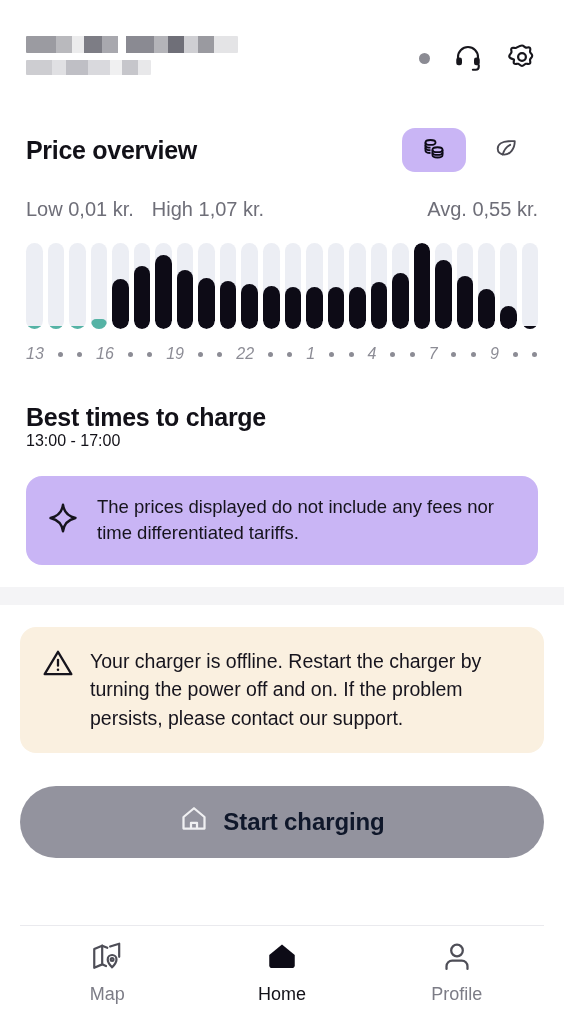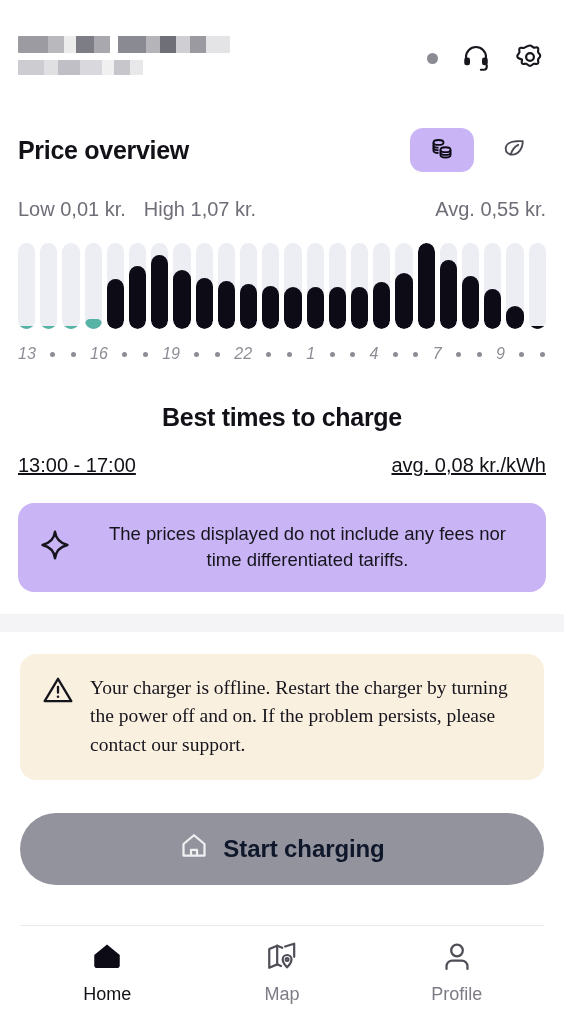"Price overview" .top-card { padding: 0 18px -> 0 26px; text-align: center -> none }
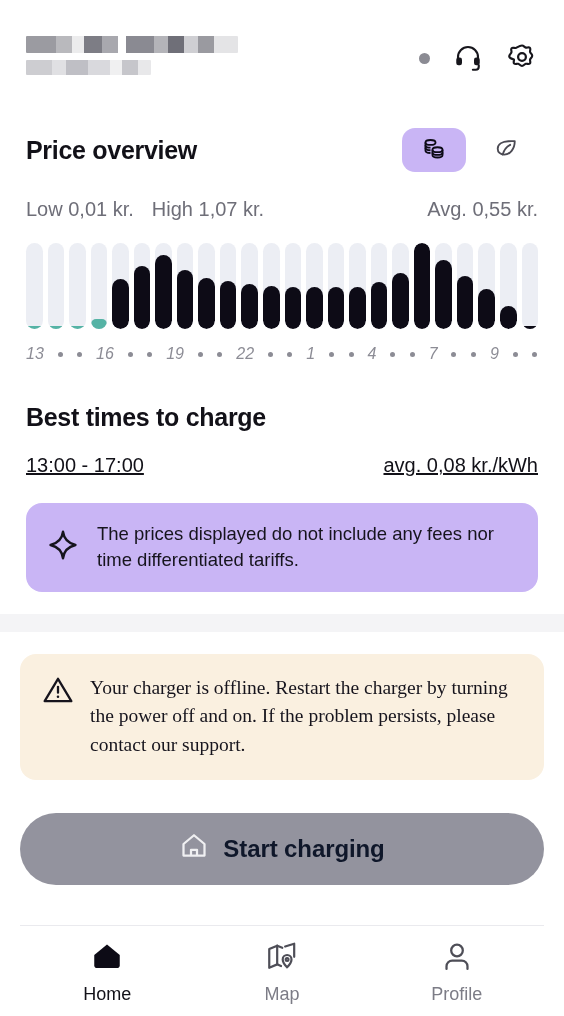"13:00 - 17:00" .best-row { font-size: 20px -> 16px; margin-top: 22px -> none; text-decoration: underline -> none }
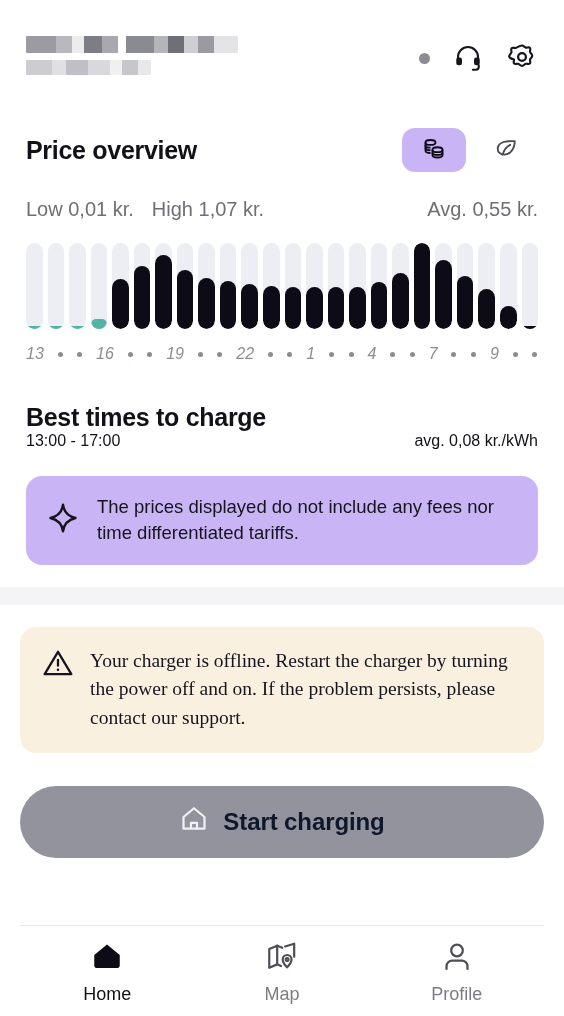"avg. 0,08 kr./kWh" span { html: <span>avg. 0,08 kr./kWh</span> -> none }
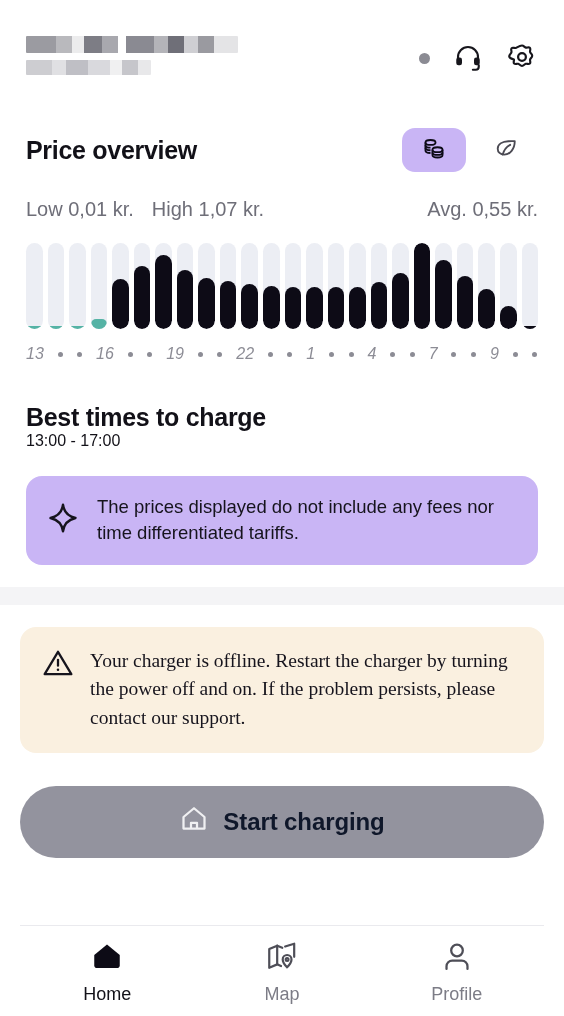"Your charger is offline. Restart" .alert-text { font-family: Liberation Serif, serif -> none }
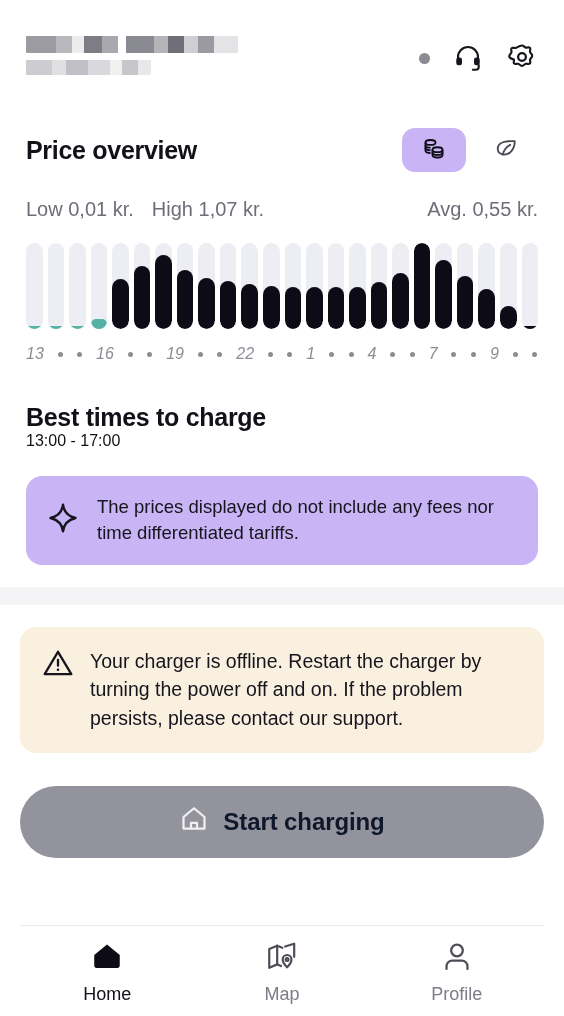"Home" button.tab { order: before "Map" -> after "Map" }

# [PROMPT]
Every entry must be retyped exactly, with the pictures removed.

# [WORKED SOLUTION]
"Price overview" .top-card { padding: 0 18px -> 0 26px; text-align: center -> none }
"13:00 - 17:00" .best-row { font-size: 20px -> 16px; margin-top: 22px -> none; text-decoration: underline -> none }
"avg. 0,08 kr./kWh" span { html: <span>avg. 0,08 kr./kWh</span> -> none }
"Your charger is offline. Restart" .alert-text { font-family: Liberation Serif, serif -> none }
"Home" button.tab { order: before "Map" -> after "Map" }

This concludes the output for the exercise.